Count the number of files to delete doesnt match

Good evening, need your help please

Need to delete certain files before octobre 1 2016, so need to know how many files im going to delete, for instance

ls -lrt file_20160*.lis!wc -l

but using grep -c to another file called bplist which contains the list of all files backed up doesn match the count

grep -c file_20160 bplist.txt

the first query gives me 568 files and the second query returns 1120 records-

So before deleting ive got to make sure ive got the right amount of files to delete, so waht am i doing wrong.

After matching the amount of files to delete i need to add a new file

1 using grep to bplist.txt to clasify files to delete this way:

for file in $(ls -lrt file_20160*.lis!awk '{print $9}')
do
grep $file bplist.txt >>filetodelete.txt
done 

is any better and faster way to do that ?

Id appreciate your help in adavnced

Moderator comments were removed during original forum migration.

First: Note that elements of a pipeline are separated by pipe symbols ( | ); not exclamation points ( ! ).
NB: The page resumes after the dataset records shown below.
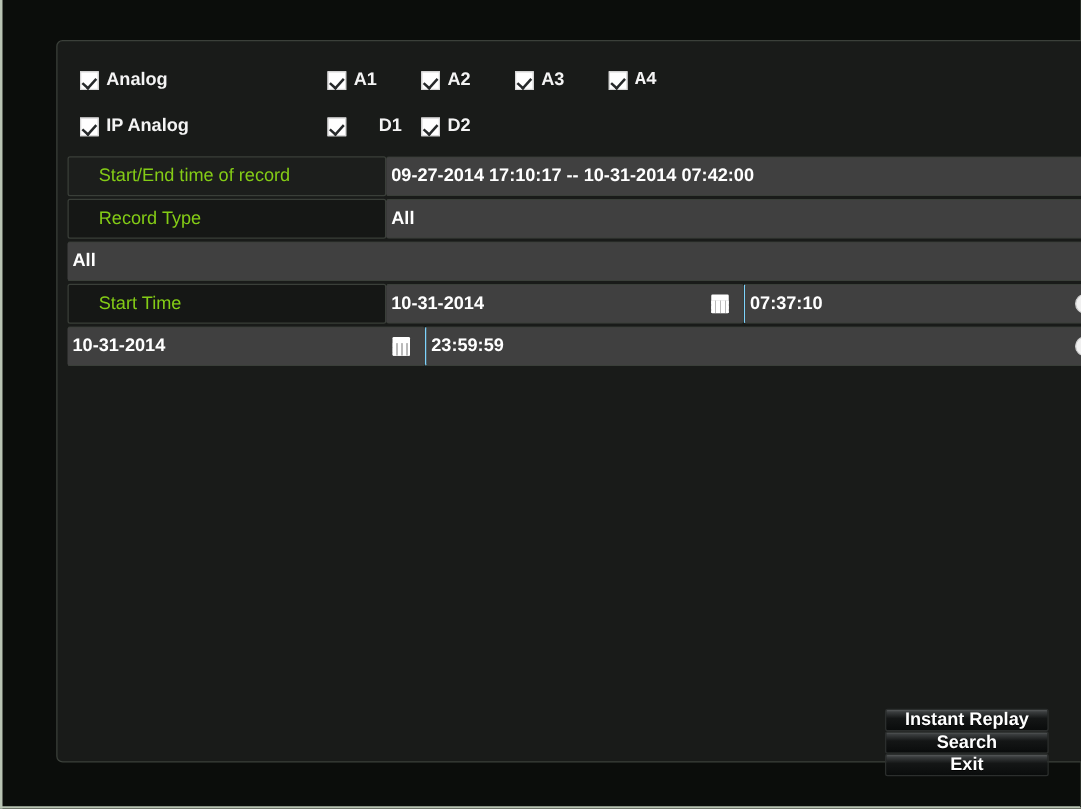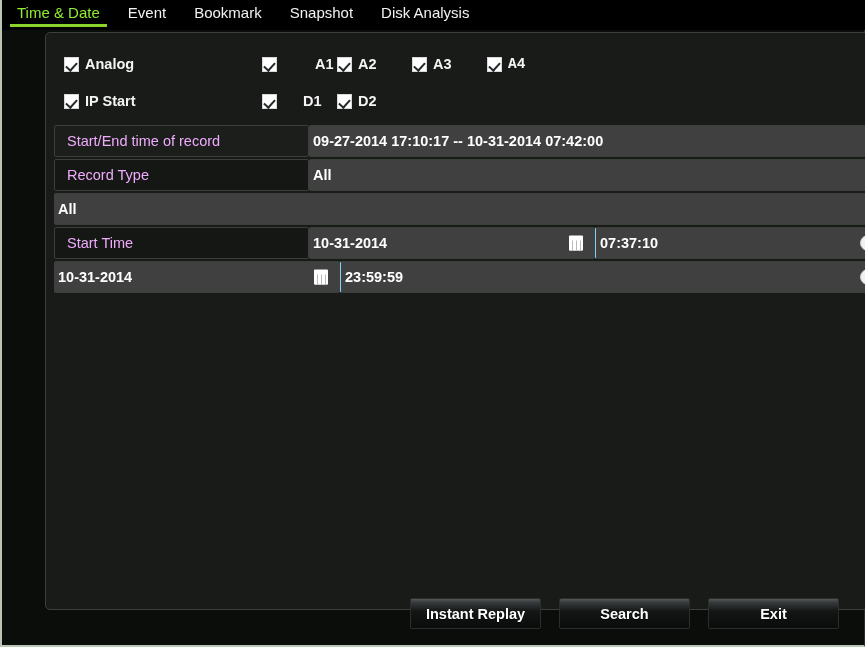--- a/index.html
+++ b/index.html
@@ -267,13 +267,6 @@
 
 <div class="window">
 
-  <div class="tabbar">
-    <div class="tab active">Time &amp; Date</div>
-    <div class="tab">Event</div>
-    <div class="tab">Bookmark</div>
-    <div class="tab">Snapshot</div>
-    <div class="tab">Disk Analysis</div>
-  </div>
 
   <div class="panel">
 

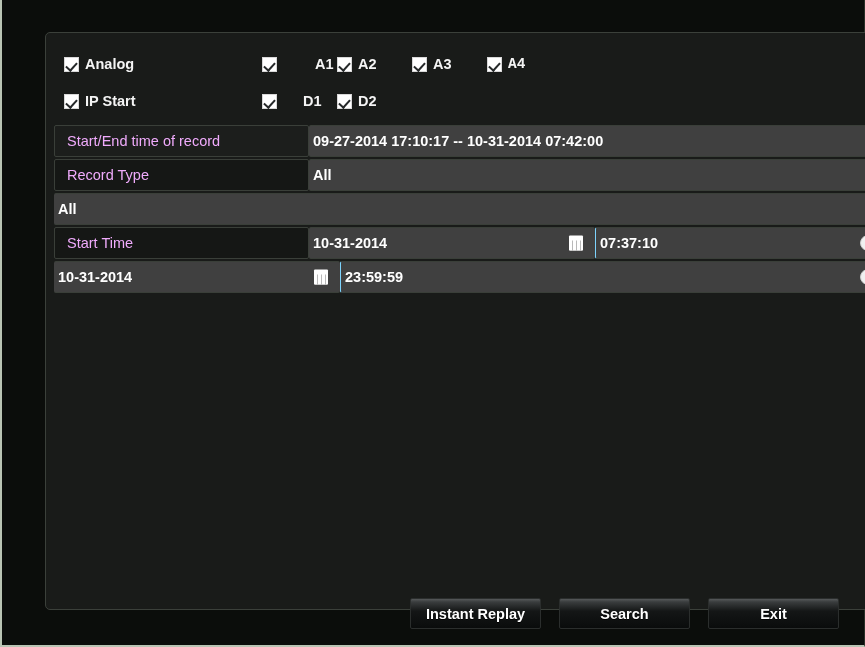--- a/index.html
+++ b/index.html
@@ -275,7 +275,7 @@
         <span class="cbox"></span>
         <span class="cblabel">Analog</span>
       </div>
-      <div class="chkitem" style="left:216px;gap:32px;">
+      <div class="chkitem" style="left:216px;">
         <span class="cbox"></span>
         <span class="cblabel">A1</span>
       </div>

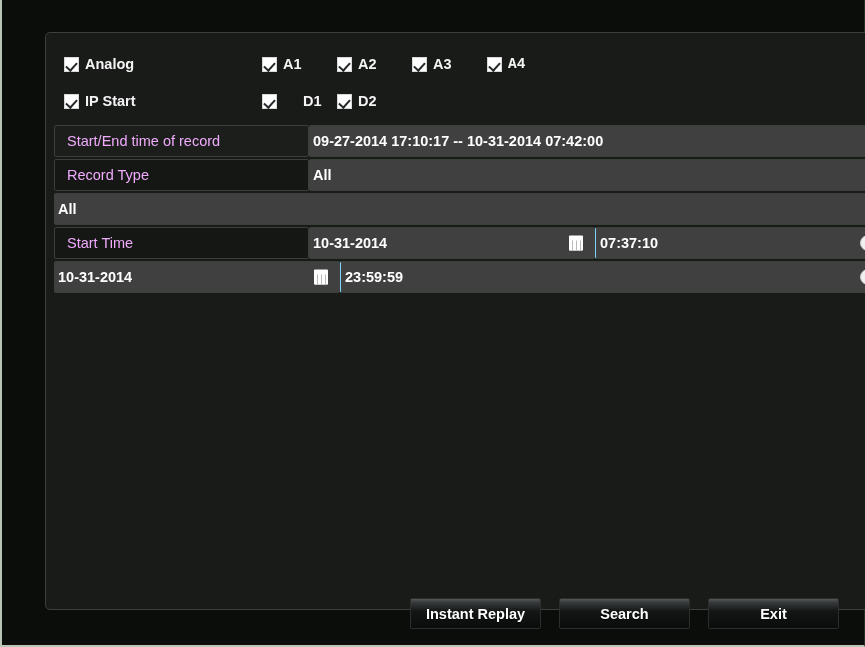--- a/index.html
+++ b/index.html
@@ -296,7 +296,7 @@
     <div class="chkrow r2">
       <div class="chkitem" style="left:18px;">
         <span class="cbox"></span>
-        <span class="cblabel">IP Start</span>
+        <span class="cblabel">IP Analog</span>
       </div>
       <div class="chkitem" style="left:216px;gap:20px;">
         <span class="cbox"></span>

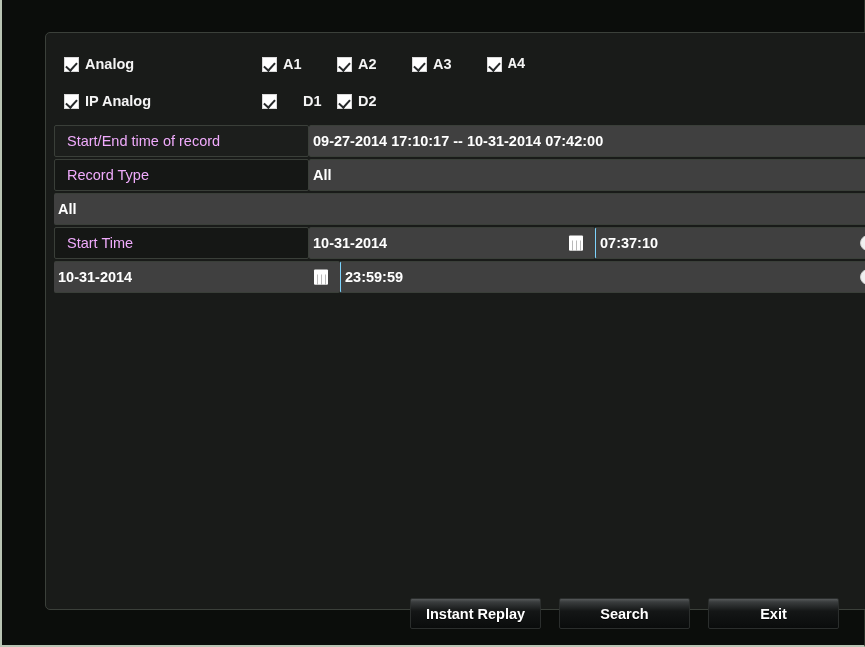--- a/index.html
+++ b/index.html
@@ -133,8 +133,8 @@
     box-sizing: border-box;
     display: flex;
     align-items: center;
-    padding-left: 12px;
-    color: #f0abfc;
+    padding-left: 24px;
+    color: #84cc16;
     font-size: 14.5px;
     border-radius: 2px;
   }

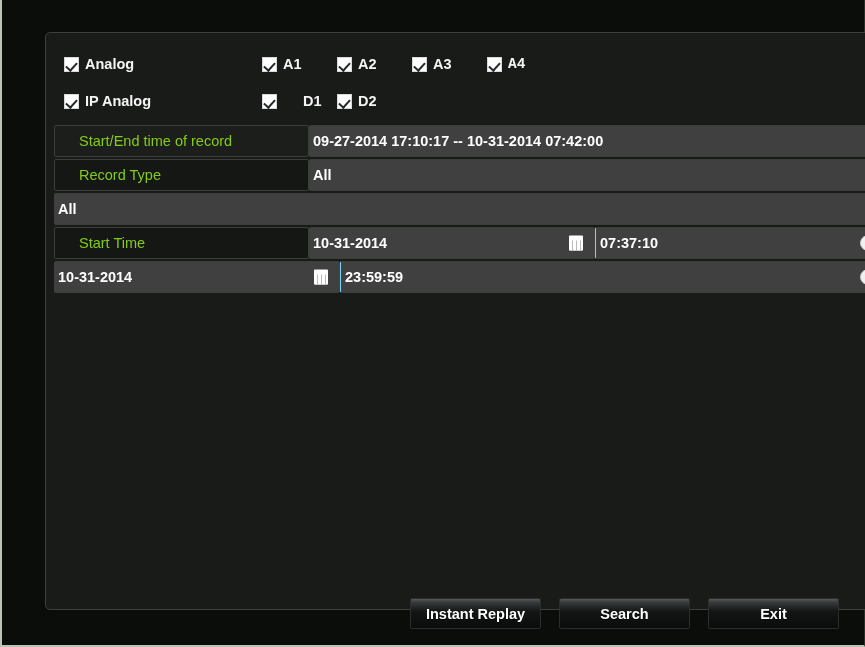--- a/index.html
+++ b/index.html
@@ -236,14 +236,15 @@
   .footer {
     position: absolute;
     left: 6px;
-    top: 598px;
+    top: 577px;
     width: 849px;
     height: 44px;
     display: flex;
     justify-content: flex-end;
-    align-items: flex-start;
+    align-items: flex-end;
     padding-right: 18px;
     box-sizing: border-box;
+    flex-direction: column;
   }
   .btn {
     width: 131px;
So the code you showed us in post #1 in this thread can't possibly produce the output you described.

Second: We have absolutely no idea what the format is for the data in bplist (or bplist.txt , depending on which part of your post we are to believe). We have absolutely no idea what the format is for the filenames (or pathnames) being processed.

Third: You have not explained why you need to count files to be removed instead of just identifying files to be removed and removing them.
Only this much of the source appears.